The problem -
How many lines in the records below hold the word "border"? Answer with the number alone.

————

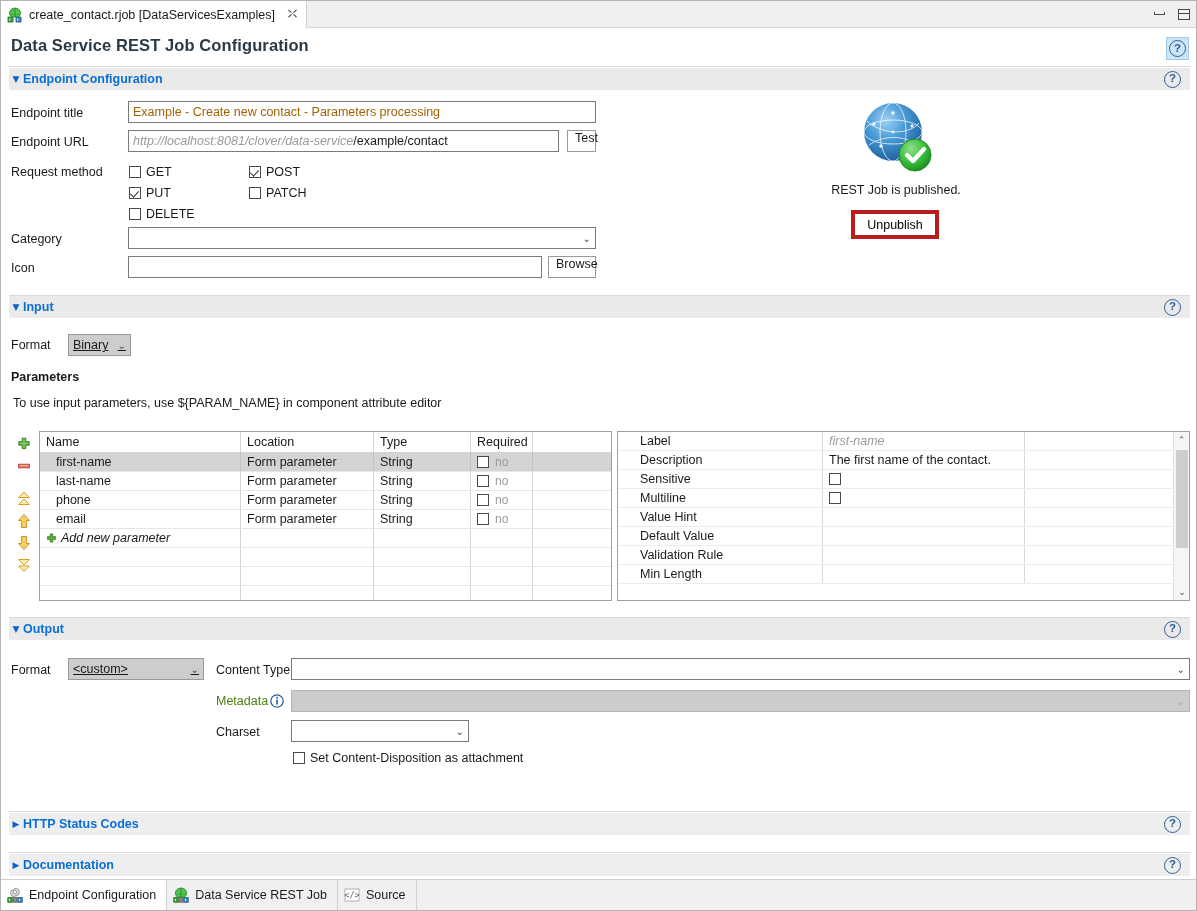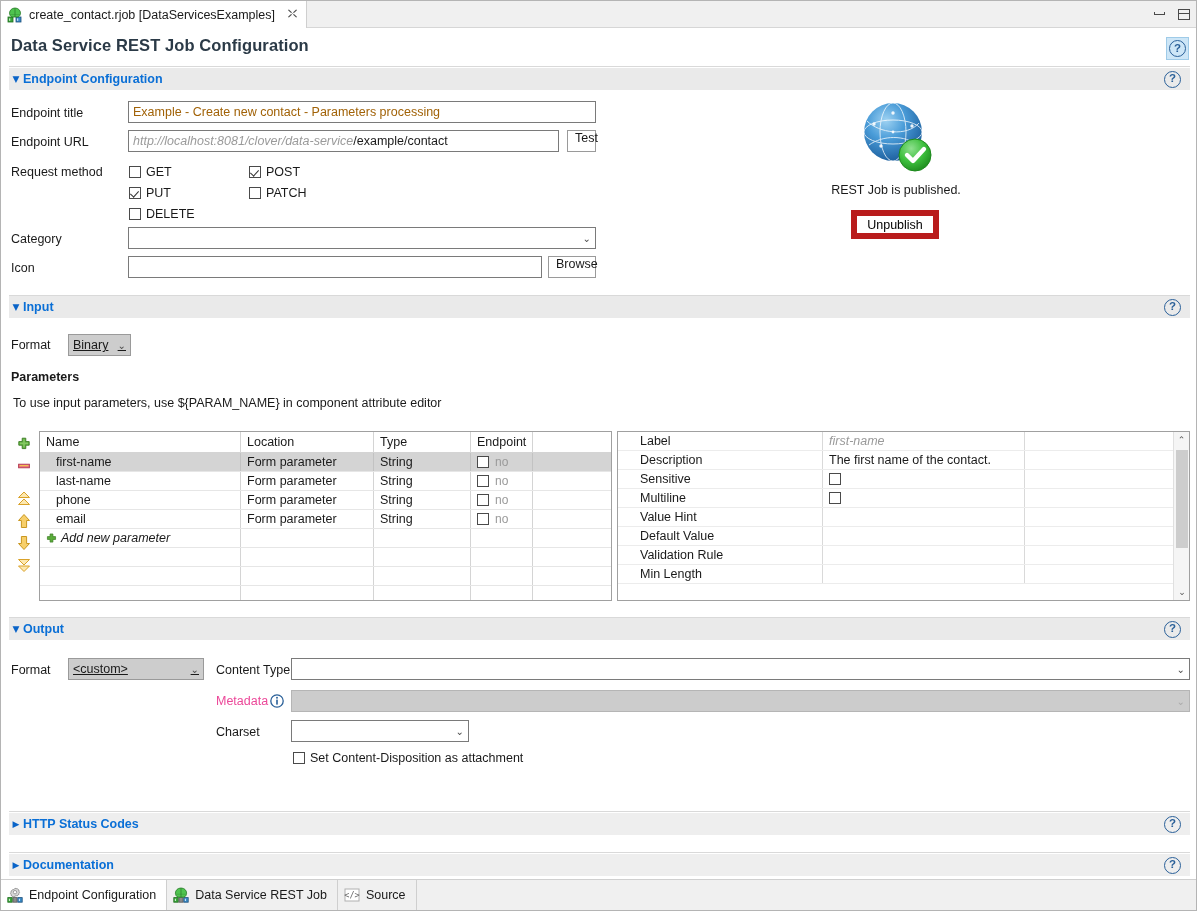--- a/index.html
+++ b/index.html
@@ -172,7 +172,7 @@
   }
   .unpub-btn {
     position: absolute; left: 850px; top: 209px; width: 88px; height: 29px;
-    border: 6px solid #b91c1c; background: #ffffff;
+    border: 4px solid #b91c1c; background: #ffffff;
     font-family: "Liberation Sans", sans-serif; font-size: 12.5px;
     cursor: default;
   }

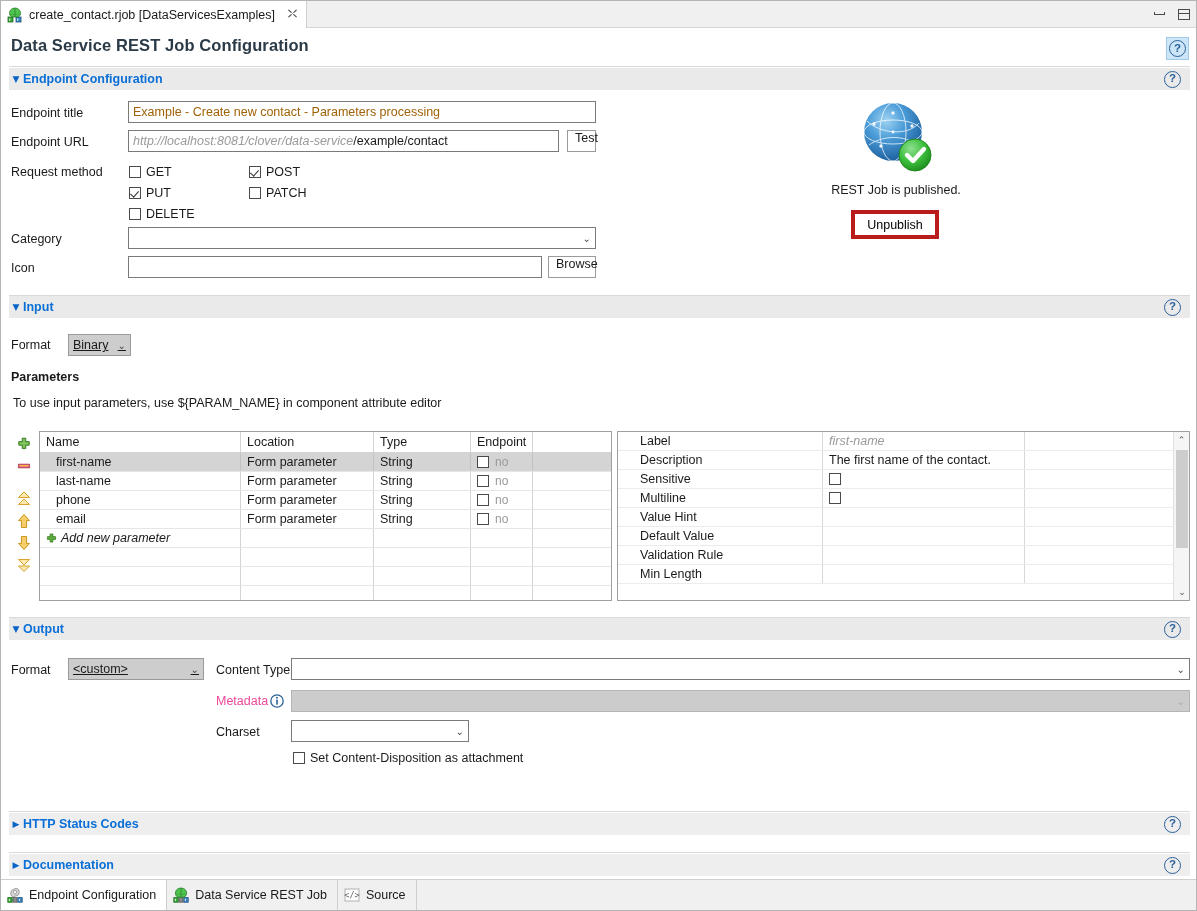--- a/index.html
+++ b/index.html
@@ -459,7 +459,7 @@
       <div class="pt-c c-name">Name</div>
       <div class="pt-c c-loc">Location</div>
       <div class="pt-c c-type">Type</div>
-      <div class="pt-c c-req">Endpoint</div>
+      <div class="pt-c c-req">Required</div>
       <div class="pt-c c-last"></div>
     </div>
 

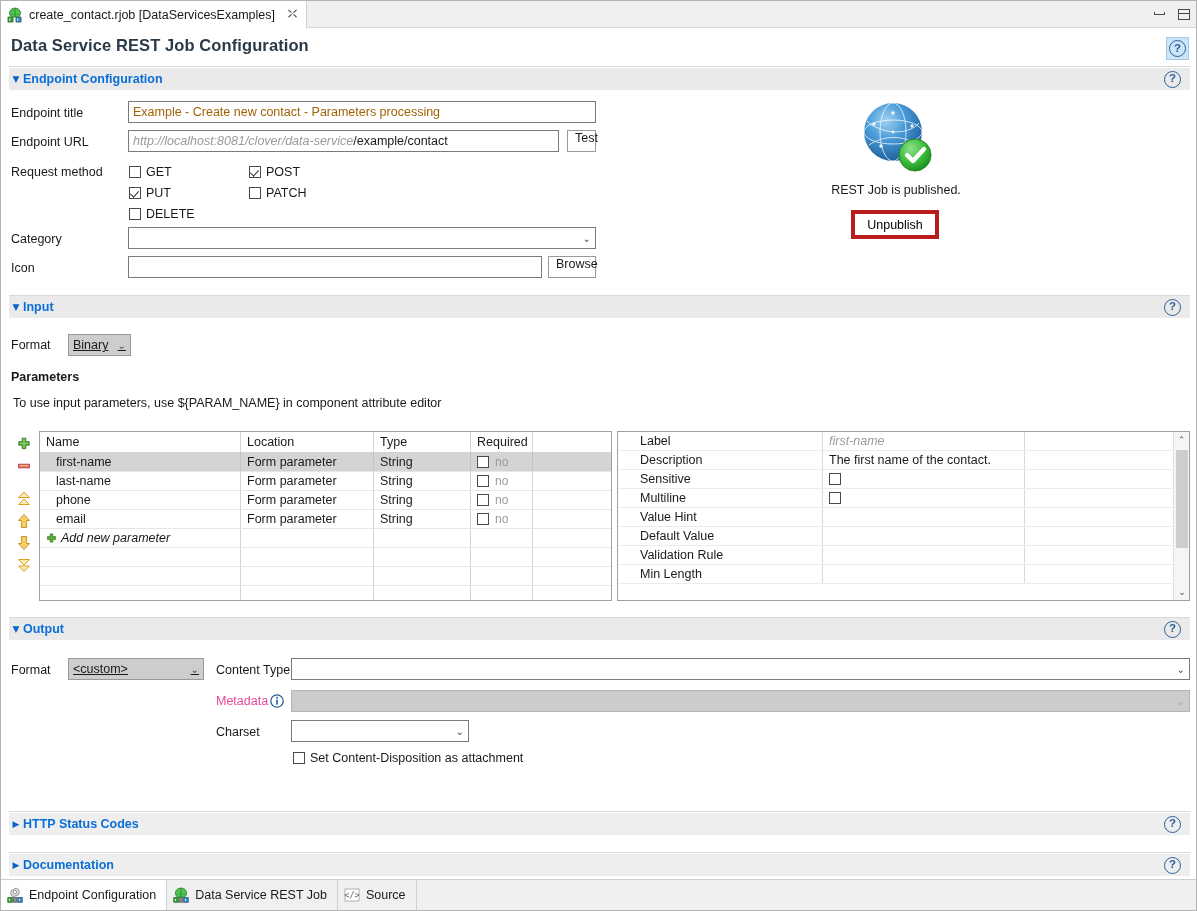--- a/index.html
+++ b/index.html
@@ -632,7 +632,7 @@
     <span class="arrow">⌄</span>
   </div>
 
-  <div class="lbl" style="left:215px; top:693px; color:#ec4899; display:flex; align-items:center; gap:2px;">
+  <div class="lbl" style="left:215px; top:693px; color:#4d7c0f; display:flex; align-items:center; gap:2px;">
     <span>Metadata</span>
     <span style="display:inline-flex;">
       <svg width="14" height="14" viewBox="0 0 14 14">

————

Response to the task -
2